### WORK TO BE COMPLETED
Your answer must consist of exactly the lines below, starting with the line with "text: Quick Votes" and going on through the line with "flex-direction: column ->", and nothing else.

### LISTED RECORDS
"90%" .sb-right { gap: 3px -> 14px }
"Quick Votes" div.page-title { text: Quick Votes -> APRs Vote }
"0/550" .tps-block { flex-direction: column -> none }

---

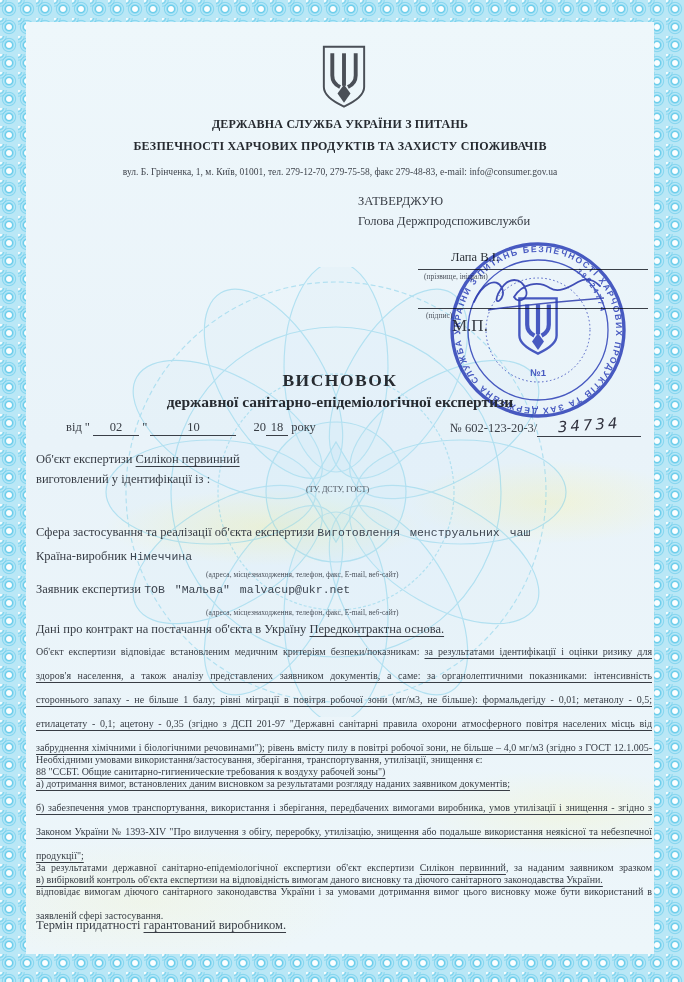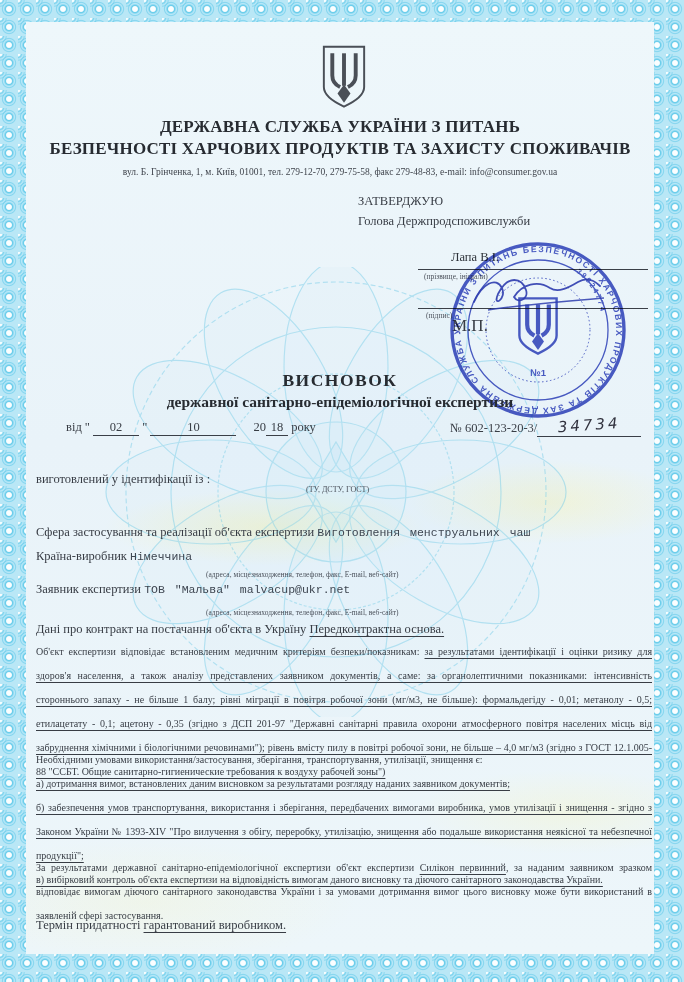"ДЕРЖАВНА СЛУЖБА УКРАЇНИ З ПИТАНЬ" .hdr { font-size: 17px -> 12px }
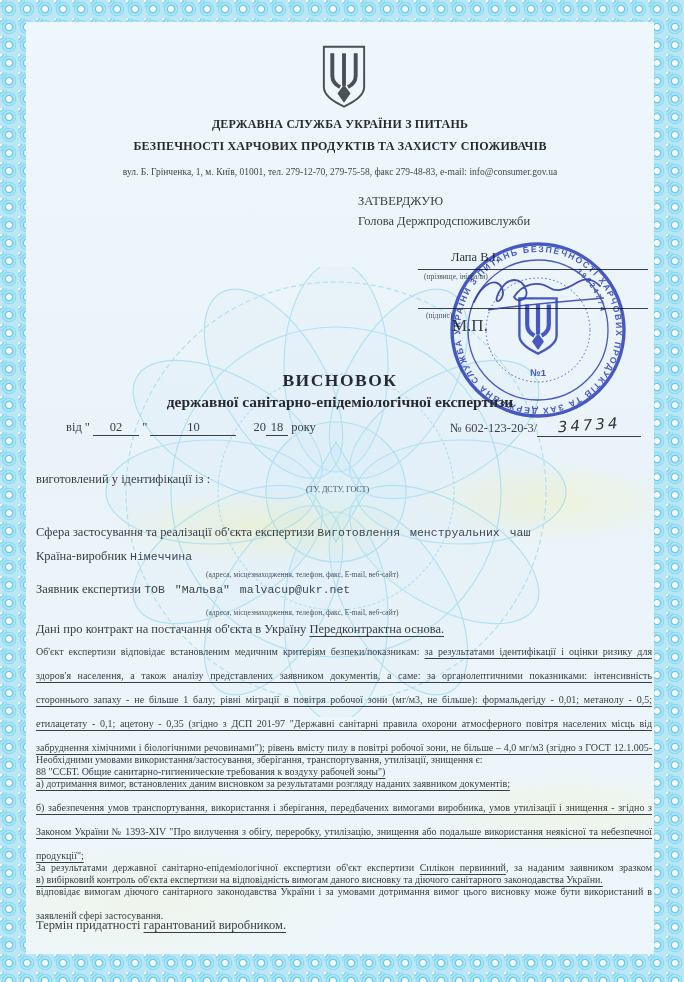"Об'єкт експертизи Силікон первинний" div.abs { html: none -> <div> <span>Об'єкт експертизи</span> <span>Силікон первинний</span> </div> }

### ANSWER SECTION
"Quick Votes" div.page-title { text: Quick Votes -> APRs Vote }
"0/550" .tps-block { flex-direction: column -> none }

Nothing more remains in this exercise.